Gut Microbiota in Hypertension

Pedro A. Jose; Dominic Raj


Curr Opin Nephrol Hypertens. 2015;24(5):403-409. 

In This Article

Gut Microbiota, Epigenetics, Hypertension, and Salt Sensitivity

Genome-wide association studies (GWAS), which have identified only 2% of the genetic factors believed to influence blood pressure variation,[3,5,6,108] did not report GRK4 or SLC4A5 to be associated with hypertension. However, the failure to identify GRK4 and SLC4A5 in GWAS does not, by itself, eliminate GRK4 and SLC4A5 gene variants or any particular gene as causative of hypertension or salt sensitivity (or any phenotype). The current presentation of GWAS data often fails to report all truly associating variants if they do not meet arbitrary P value cut-offs.[5,109] Moreover, the chips may not contain the gene of interest. For example, SLC4A5 rs10177833 is not in any of the Affymetrix chips and rs7571842 is found in only three of the six Affymetrix chips. Illumina chips have both variants only in Human1M-Duo-v3 and each variant in only one of the seven chips. Affymetrix chips do not have GRK4142V and the only Affymetrix chip that has GRK4486V is Genomewide 6. The Illumina chips, except for Illumina Human 1M-Duo-v3, do not have GRK4486V ; not all the chips have GRK465L . The failure of GWAS to identify the association of GRK4 or other genes with hypertension in some studies[109–112] may also be due to a failure to examine gene–gene and gene–environment (salt sensitivity) interaction.

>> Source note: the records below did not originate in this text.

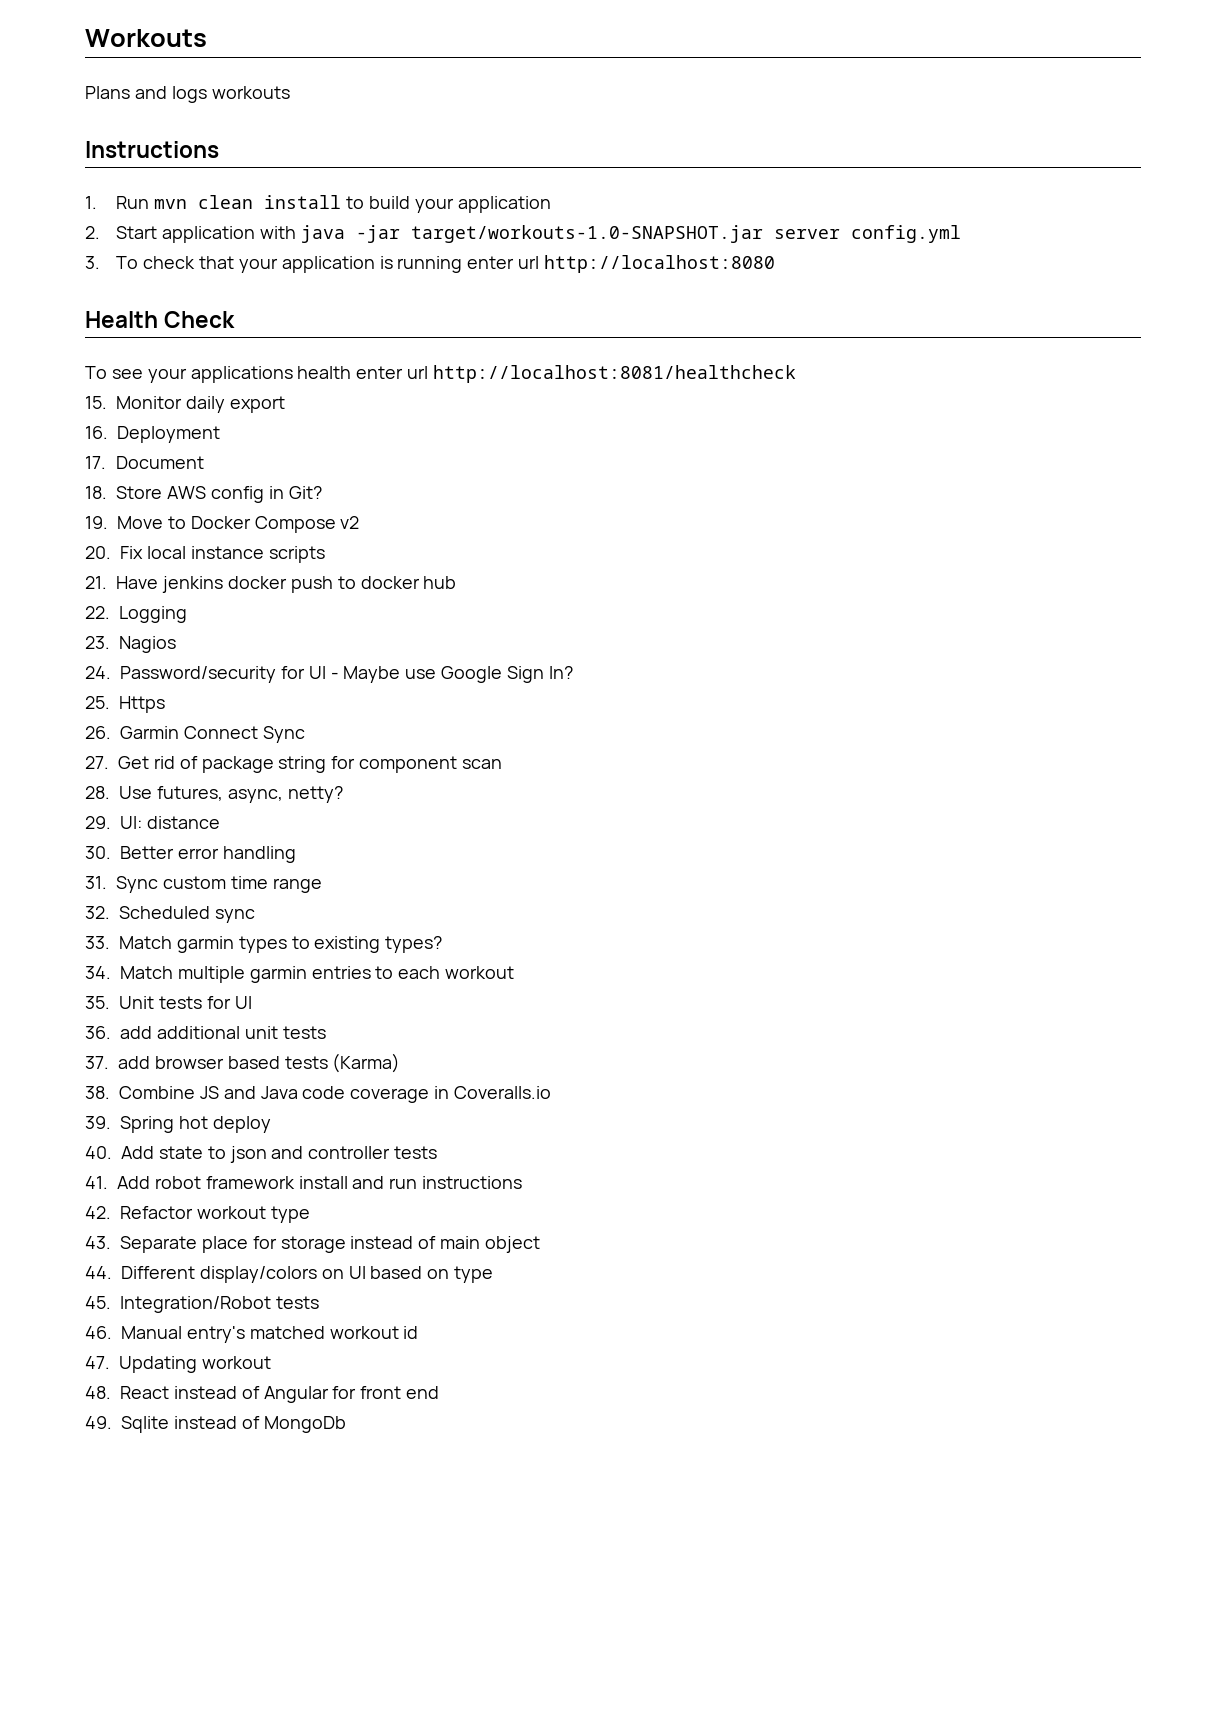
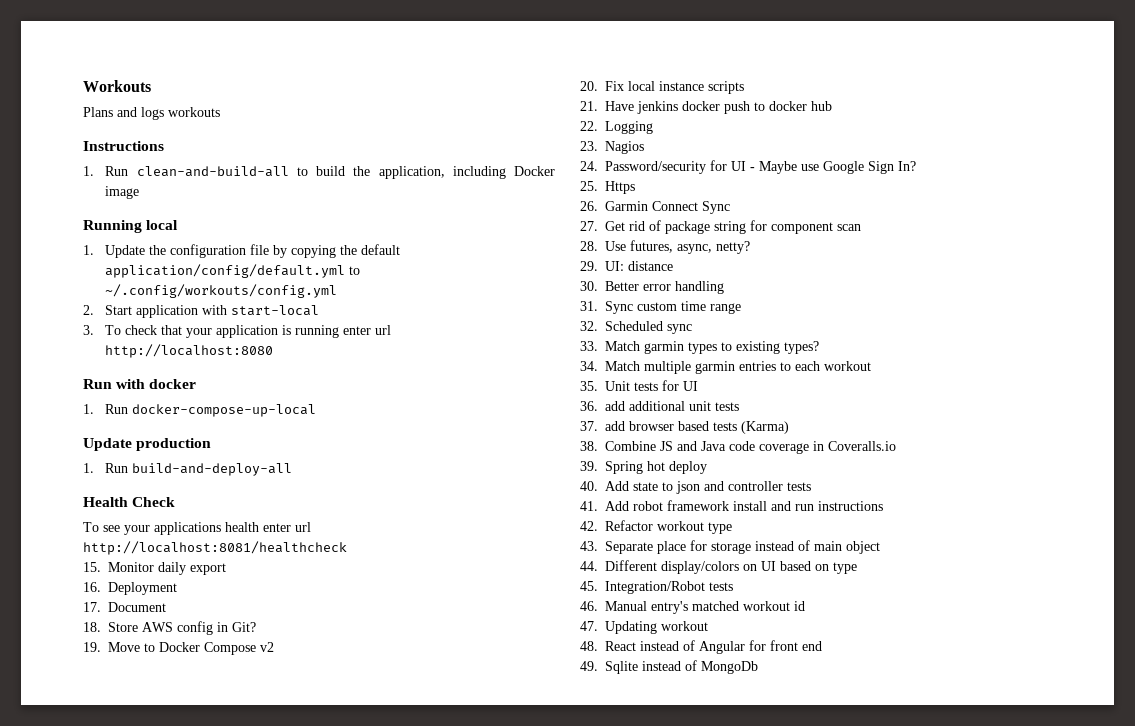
[154,195,551,213] mvn clean install to build your application -> [136,166,555,179] [105,186,140,199] [83,220,179,233] [83,244,401,258] [105,264,361,278] [105,284,338,298] clean-and-build-all to build the application, including Docker image // Running local // 1. Update the configuration file by copying the default application/config/default.yml to ~/.config/workouts/config.yml
[300,225,961,243] java -jar target/workouts-1.0-SNAPSHOT.jar server config.yml -> [231,305,320,316] start-local
(776, 264) none -> [83,379,197,389] [83,404,317,417] [83,438,212,451] [83,463,293,476] // Run with docker // 1. Run docker-compose-up-local // Update production // 1. Run build-and-deploy-all

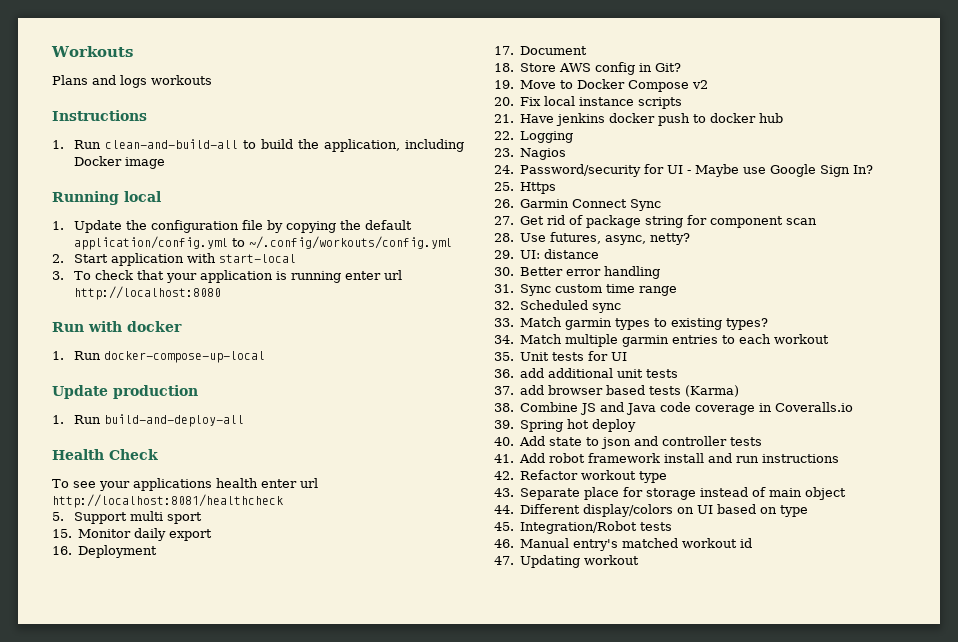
[105,264,346,278] application/config/default.yml -> [74,236,229,250] application/config.yml
(347, 548) none -> [52,511,203,524] // 5. Support multi sport
[580,640,822,654] [580,660,758,674] // 48. React instead of Angular for front end // 49. Sqlite instead of MongoDb -> (640, 560) none

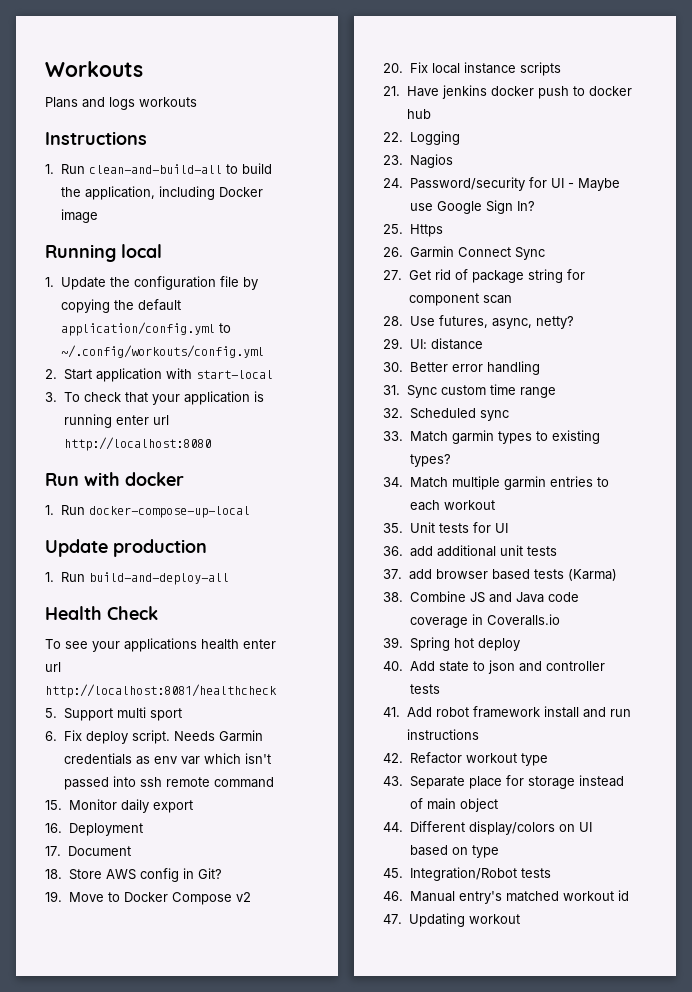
(203, 518) none -> [45,730,263,744] [63,753,271,765] [63,776,274,790] // 6. Fix deploy script. Needs Garmin credentials as env var which isn't passed into ssh remote command

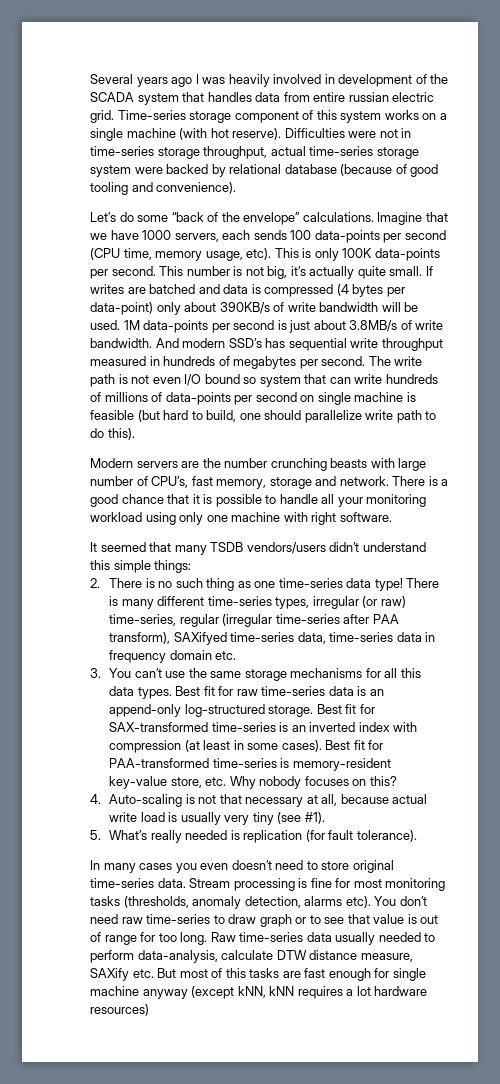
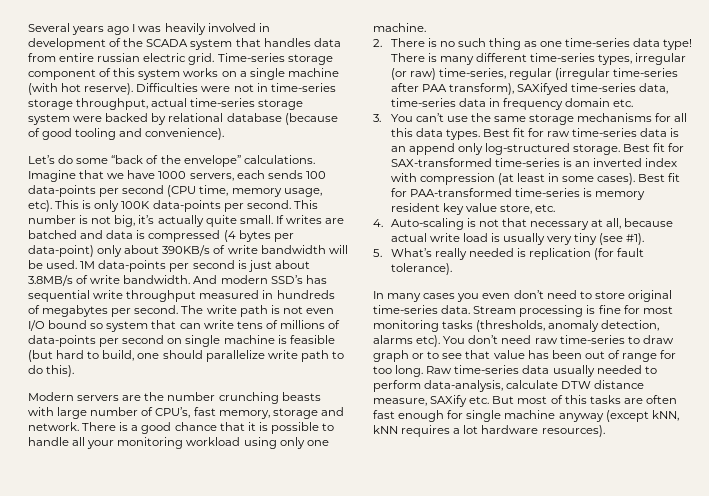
[385,374,438,384] hundreds -> [236,321,263,329] tens
[231,512,392,525] [90,542,426,555] [90,560,192,573] machine with right software. // It seemed that many TSDB vendors/users didn’t understand this simple things: -> [373,23,426,32] machine.
[109,704,182,717] append-only -> [408,143,483,155] append only
[292,758,391,771] [109,776,397,789] memory-resident key-value store, etc. Why nobody focuses on this? -> [594,191,645,200] [390,203,555,215] memory resident key value store, etc.
[231,860,272,870] doesn’t -> [513,290,544,299] don’t
[407,914,417,924] is -> [527,350,582,359] has been
(301, 974) none -> [645,395,677,404] often
[90,1004,149,1016] resources) -> [541,425,605,437] resources).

The lack of powerful genetic association in essential hypertension, especially salt-sensitive hypertension, as with type 2 diabetes and metabolic syndrome, may indicate the importance of gene modifiers, such as epigenetics, especially resulting from environmental influence.[113–115] Diet, including salt and gut microbiota, can influence epigenetics;[116–119] salt can increase oxidative stress[120,121] and oxidative stress can influence epigenetics (e.g. histone deacetylase activity).[122] Lysine-specific demethylase 1 regulates histone methylation by demethylating histone H3 at lysine residues 4 and 9, and is involved in salt-sensitive hypertension.[7,8,114,118,123] Certain miRs have been implicated in salt sensitivity and inverse salt sensitivity of blood pressure.[114,124–128] For example, miR-320 and miR-26b are increased in the aorta, whereas miR-21 and miR-1331 are decreased in the aorta and myocardium, respectively, in Dahl salt-sensitive rats fed a high-salt diet.[125,126] Several miRs in human renal proximal tubule cells were found to distinguish salt-resistant from salt-sensitive humans, including miR-3661, miR-3126, miR-3183, and miR-615–5p, whereas miR-4516 was able to distinguish salt sensitivity from inverse salt sensitivity.[127] Mir-124 expression is also increased in urinary exosomes of salt-sensitive individuals[127] and can regulate avian myelocytomatosis viral oncogene homolog (c-Myc).[128,129] C-Myc, being a proto-oncogene,[129,130] is of interest because there is a positive association of hypertension and cancer, at least in men,[131] and increased dietary salt intake increases the risk of gastric cancer.[132]